Wilder had stacks of medical bills and a child small enough she could very nearly fit in the palm of his massive hand. He never believed his daughter- Naieya could defy the odds, breathing on her own when it was thought she would need a ventilator and abandoning her walker for a gymnastics class.
To care for his young child he had to take up a series of jobs, Red Lobster, Driving for a Company, anything to support his young family, including dropping out of a junior college where he was getting his academic life in order for an eventual transfer to Nick Saban’s University of Alabama.
After dropping out of college, Wilder still had a dream, he dreamed of something bigger than ordinary life. While football and basketball seemed out of the picture, a brainstorming session with a friend landed squarely on boxing as a potential avenue to life-changing riches, one year after the birth of his daughter.
Wilder said “I was ignorant to the sport and how it worked. I knew I had good skills, good hands, streetwise. But that only goes so far in this jungle I call the ring. I thought every man who stepped into the ring made a lot of money. I didn’t know it was a process,” Wilder said.
His love for boxing was immediate “When I walked in the door here it was love at first sight. I knew it was the right place for me. It was music to my ears. To see the speed bags, the guys sparring, to hear them socializing. It was like, ‘this is it for me.’ An opportunity to be a professional athlete.”
Wilder, who started fighting when he was 20-year-old has a professional boxing record of 41 fights, 39 knockout wins, 1 decision win and 1 draw all amassed in less than 10years.

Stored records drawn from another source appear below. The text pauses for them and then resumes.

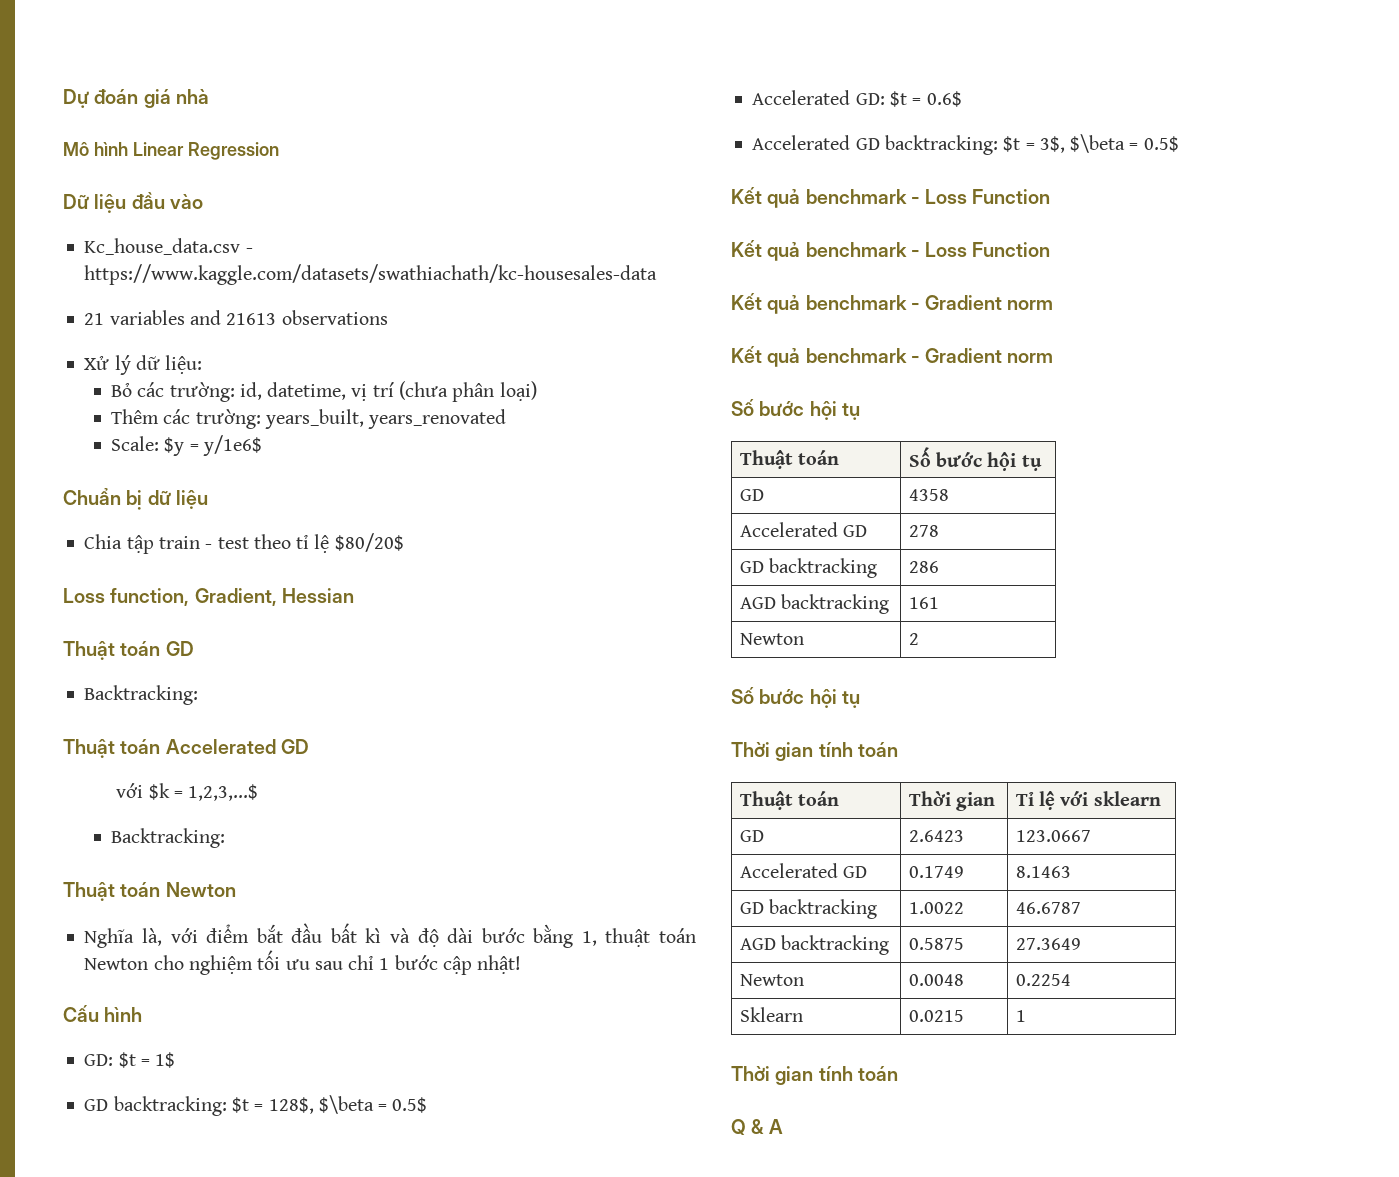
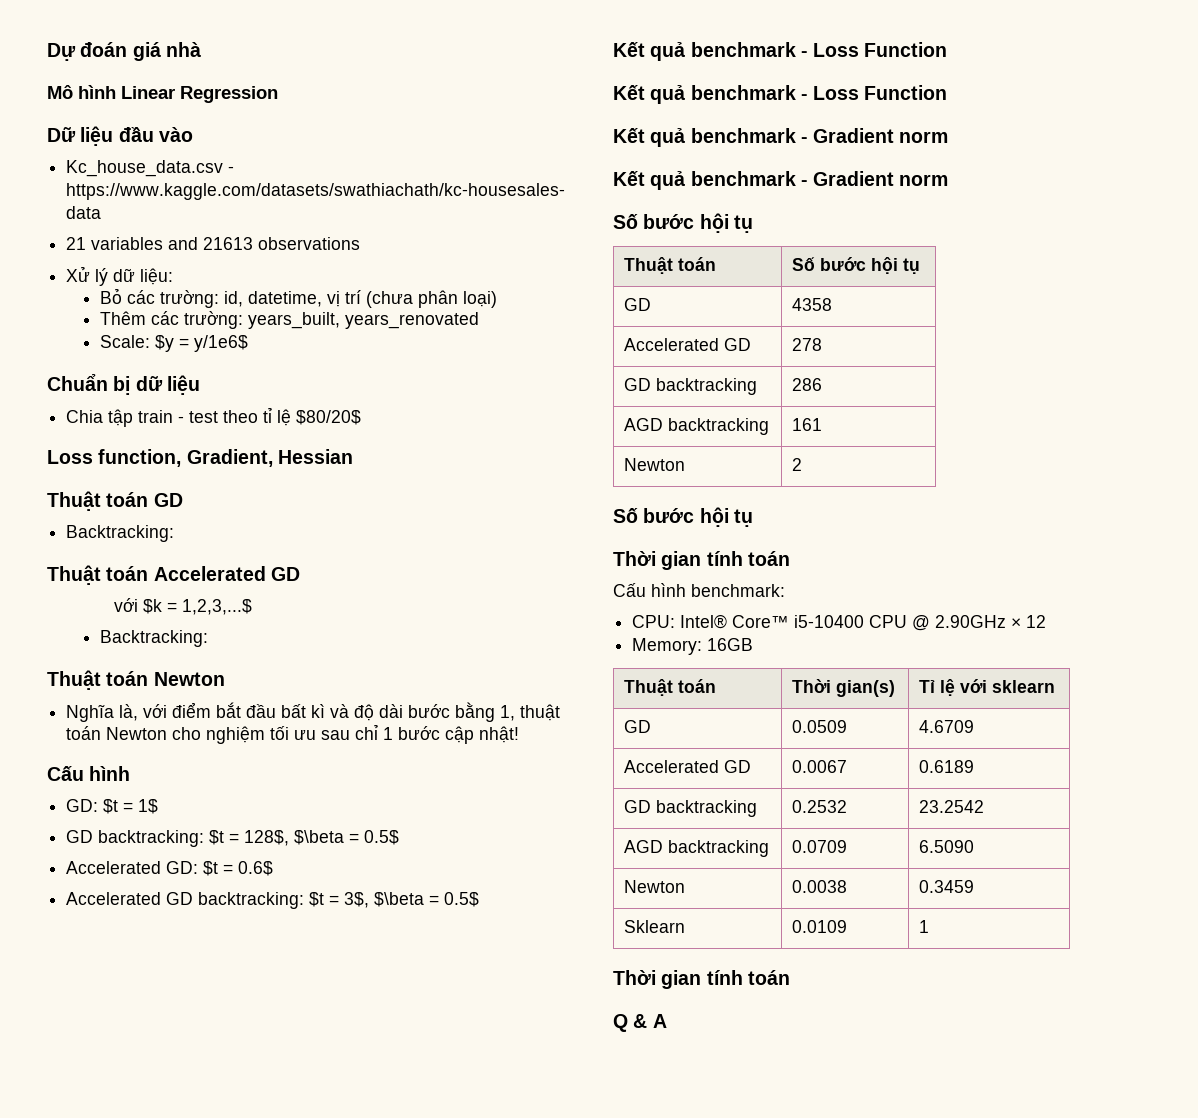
+ Cấu hình benchmark:
+ CPU: Intel® Core™ i5-10400 CPU @ 2.90GHz × 12
+ Memory: 16GB
- Thuật toán | Thời gian | Tỉ lệ với sklearn
+ Thuật toán | Thời gian(s) | Tỉ lệ với sklearn
- GD | 2.6423 | 123.0667
- Accelerated GD | 0.1749 | 8.1463
- GD backtracking | 1.0022 | 46.6787
- AGD backtracking | 0.5875 | 27.3649
- Newton | 0.0048 | 0.2254
+ GD | 0.0509 | 4.6709
+ Accelerated GD | 0.0067 | 0.6189
+ GD backtracking | 0.2532 | 23.2542
+ AGD backtracking | 0.0709 | 6.5090
+ Newton | 0.0038 | 0.3459
- Sklearn | 0.0215 | 1
+ Sklearn | 0.0109 | 1

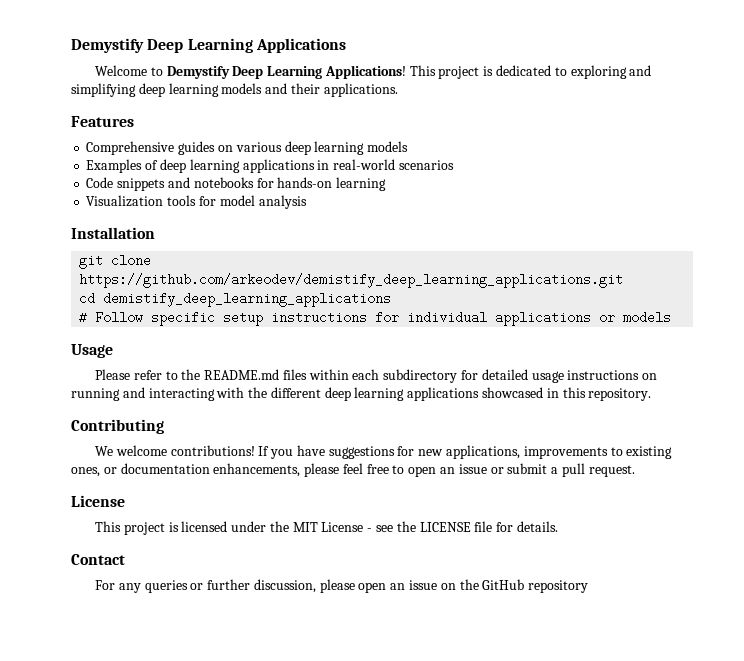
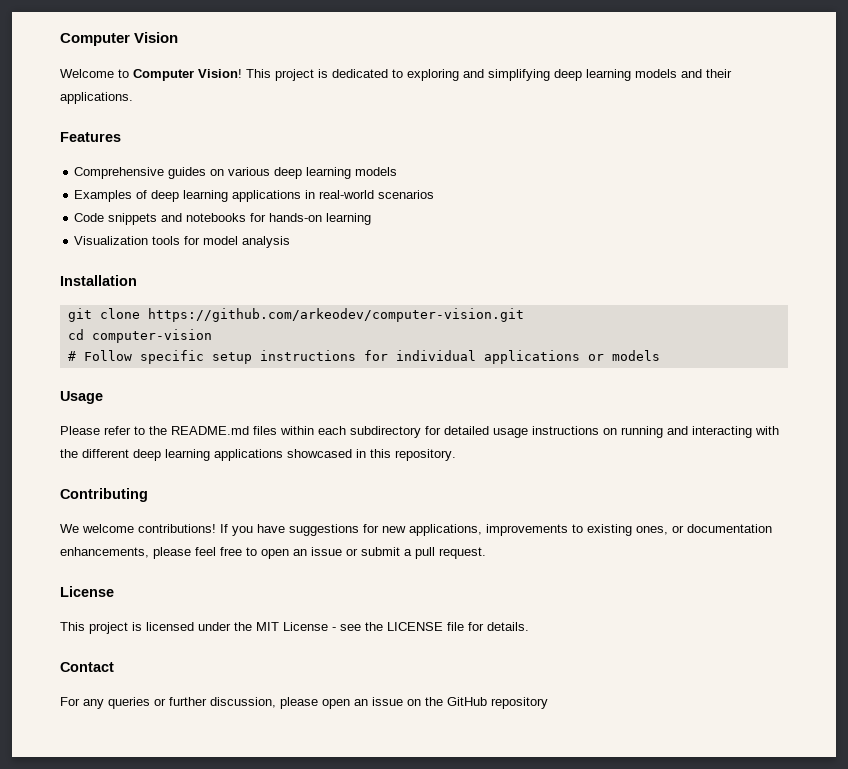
- Demystify Deep Learning Applications
- Welcome to Demystify Deep Learning Applications!
+ Computer Vision
+ Welcome to Computer Vision!
- git clone https://github.com/arkeodev/demistify_deep_learning_applications.git
+ git clone https://github.com/arkeodev/computer-vision.git
- cd demistify_deep_learning_applications
+ cd computer-vision

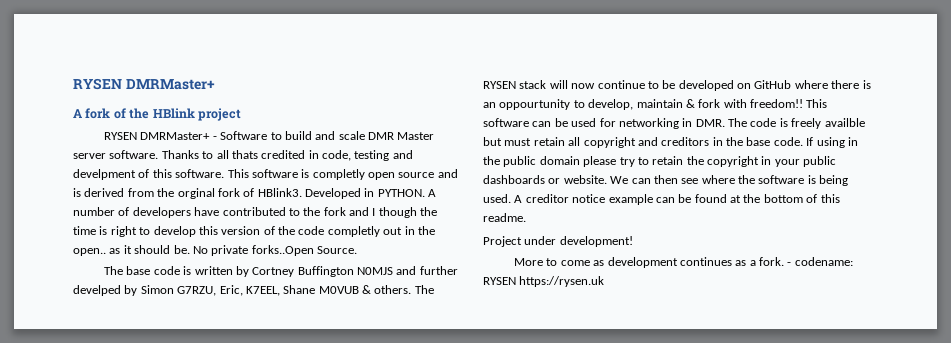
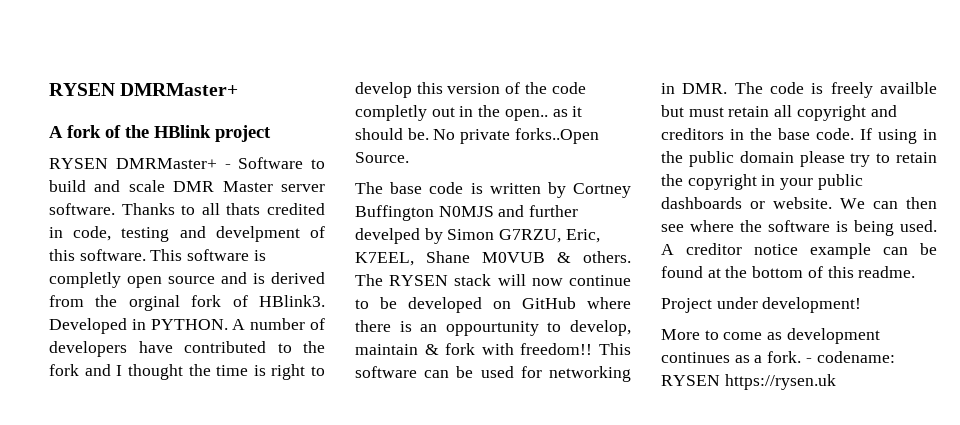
- A number of developers have contributed to the fork and I though the time is right to develop this version of the code completly out in the open.. as it should be.
+ A number of developers have contributed to the fork and I thought the time is right to develop this version of the code completly out in the open.. as it should be.

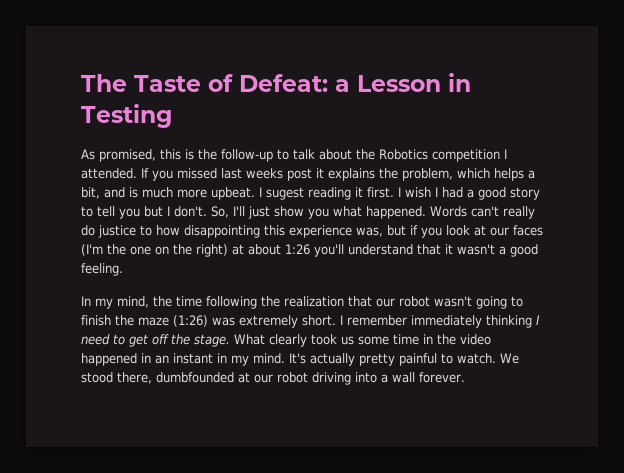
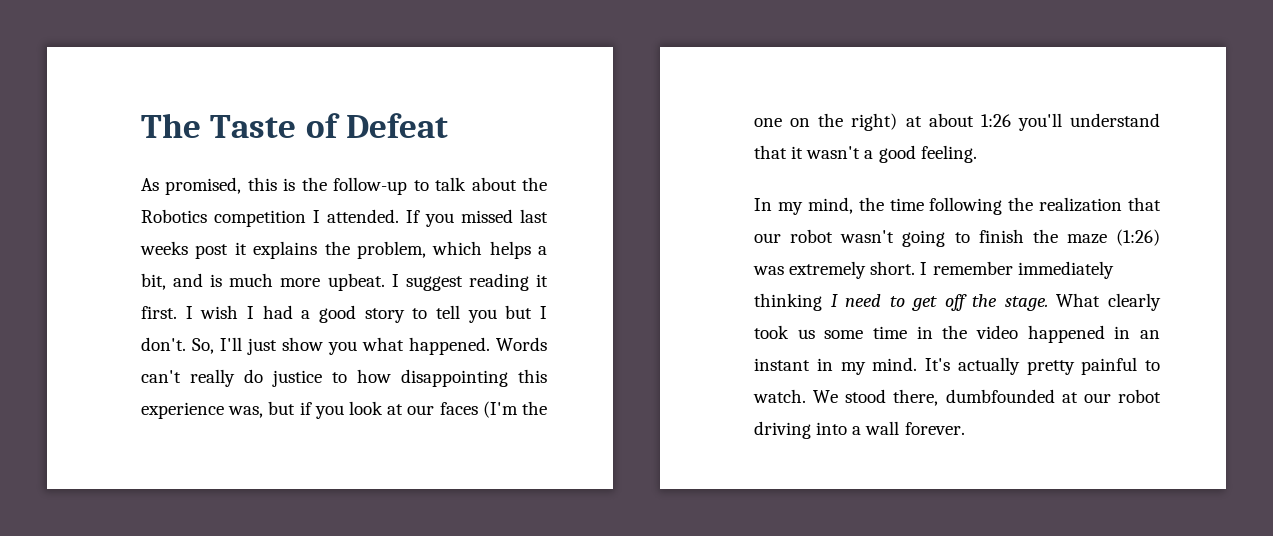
- The Taste of Defeat: a Lesson in Testing
+ The Taste of Defeat
- I sugest reading it first.
+ I suggest reading it first.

‘The Bronze Bomber’ who risked everything to save his daughter’s life plans to quit boxing when he stops learning “Once I stop learning, that’s when I’m leaving, I set a goal only to have 10 years in this profession. But if I ever feel like there’s nothing left to learn before those 10 years come, I want to do it no more. I always want to keep learning.
To go from good to great. And then, when I get great, I want to go from excellent to magnificent. To brilliant. There are always levels—and I want to reach them all.”
In his quest to keep improving Deontay Wilder,33, took his record to 41 wins and a draw from 42 bouts on Sunday, with a sensational first-round knockout of Dominic Breazeale to retain his WBC world heavyweight title for the ninth time in New York.